_What needs to be done_
Only the pictures are to be left out, and the rest of the entries should be reproduced exactly.

Top of Record set

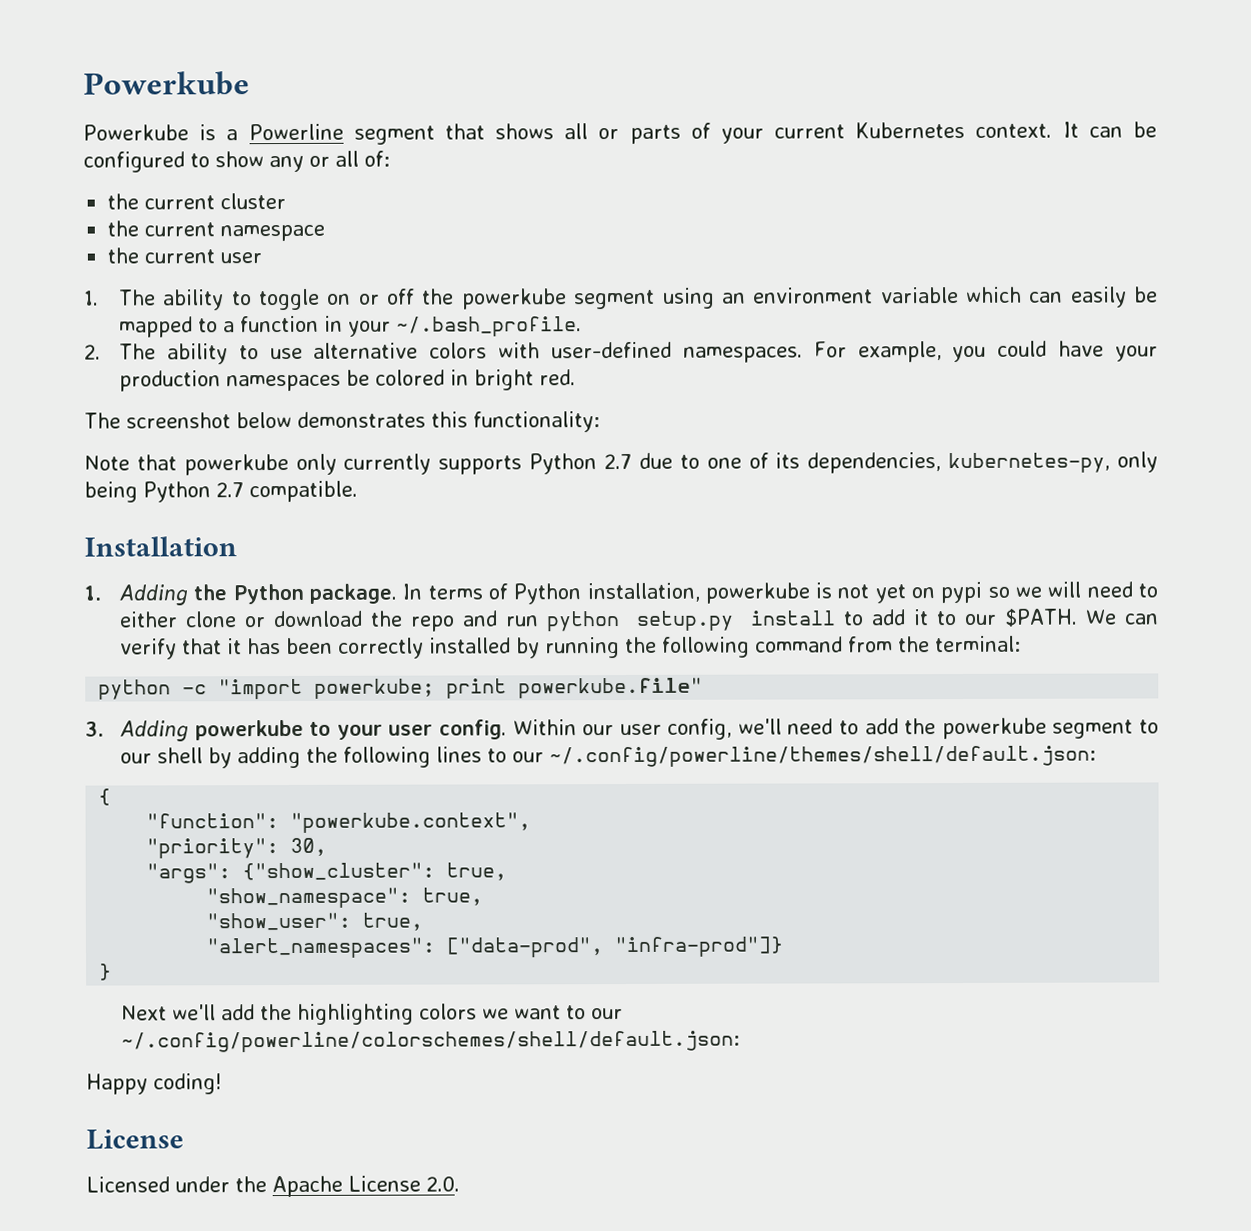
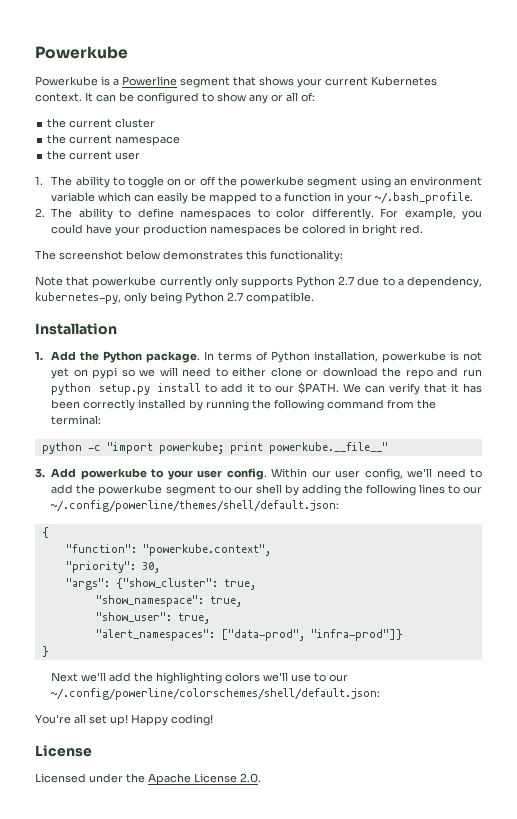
[564,122,711,144] all or parts of -> (294, 81) none
[269,341,803,363] use alternative colors with user-defined namespaces. -> [137,208,374,220] define namespaces to color differently.
[295,453,432,475] only currently -> [159,276,238,288] currently only
[706,452,942,474] one of its dependencies, -> [397,276,483,288] a dependency,
[118,584,188,606] Adding -> [51,351,77,361] Add
[518,677,704,699] powerkube.file" -> [268,442,388,454] powerkube.__file__"
[119,720,189,742] Adding -> [51,468,77,478] Add
[481,1005,561,1020] we want -> [263,672,312,682] we'll use
(740, 1041) none -> [35,714,128,726] You're all set up!

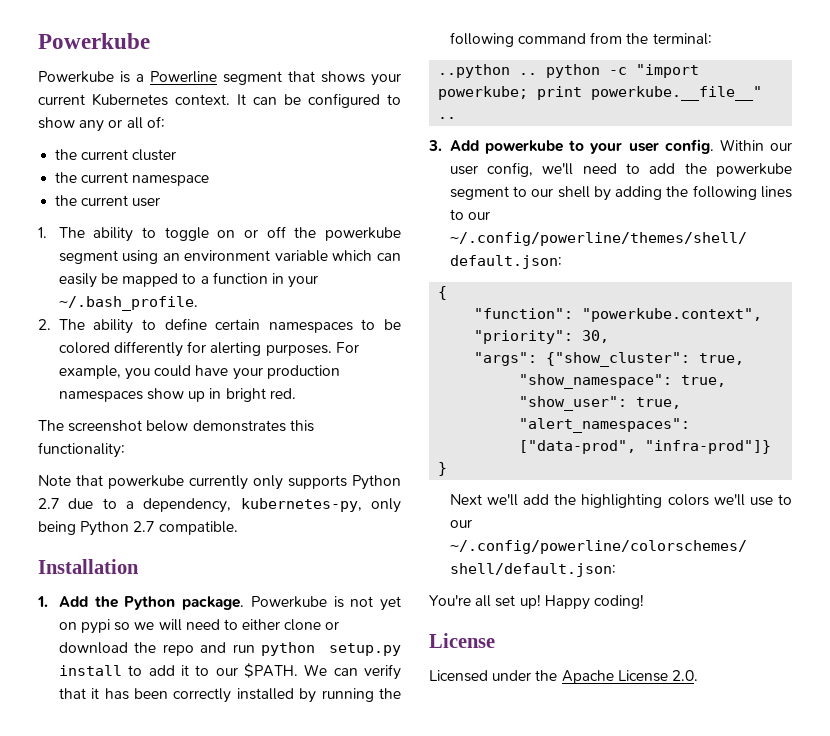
(174, 213) none -> [215,319,261,330] certain
[276,208,374,220] color differently. -> [383,319,401,330] [58,341,332,357] be colored differently for alerting purposes.
[284,224,347,234] be colored -> [147,388,206,402] show up
[204,351,447,363] In terms of Python installation, powerkube -> [250,596,327,608] Powerkube
(102, 420) none -> [438,64,538,78] ..python ..
(388, 448) none -> [438,117,457,119] ..

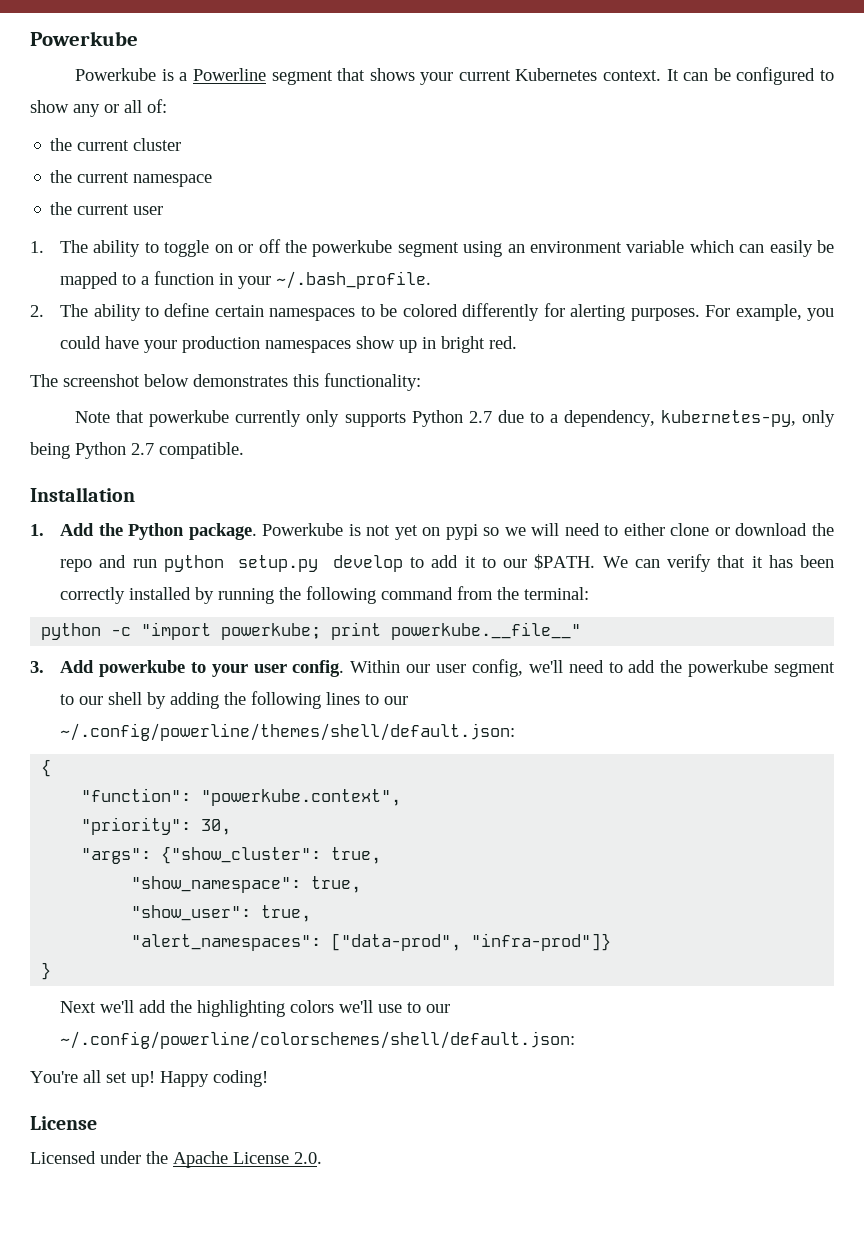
[58,665,122,676] install -> [332,555,403,572] develop
[438,64,538,78] ..python .. -> (590, 593) none
[438,117,457,119] .. -> (582, 631) none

Bottom of Record set

_The answer_
[564,122,711,144] all or parts of -> (294, 81) none
[269,341,803,363] use alternative colors with user-defined namespaces. -> [137,208,374,220] define namespaces to color differently.
[295,453,432,475] only currently -> [159,276,238,288] currently only
[706,452,942,474] one of its dependencies, -> [397,276,483,288] a dependency,
[118,584,188,606] Adding -> [51,351,77,361] Add
[518,677,704,699] powerkube.file" -> [268,442,388,454] powerkube.__file__"
[119,720,189,742] Adding -> [51,468,77,478] Add
[481,1005,561,1020] we want -> [263,672,312,682] we'll use
(740, 1041) none -> [35,714,128,726] You're all set up!

(174, 213) none -> [215,319,261,330] certain
[276,208,374,220] color differently. -> [383,319,401,330] [58,341,332,357] be colored differently for alerting purposes.
[284,224,347,234] be colored -> [147,388,206,402] show up
[204,351,447,363] In terms of Python installation, powerkube -> [250,596,327,608] Powerkube
(102, 420) none -> [438,64,538,78] ..python ..
(388, 448) none -> [438,117,457,119] ..

[58,665,122,676] install -> [332,555,403,572] develop
[438,64,538,78] ..python .. -> (590, 593) none
[438,117,457,119] .. -> (582, 631) none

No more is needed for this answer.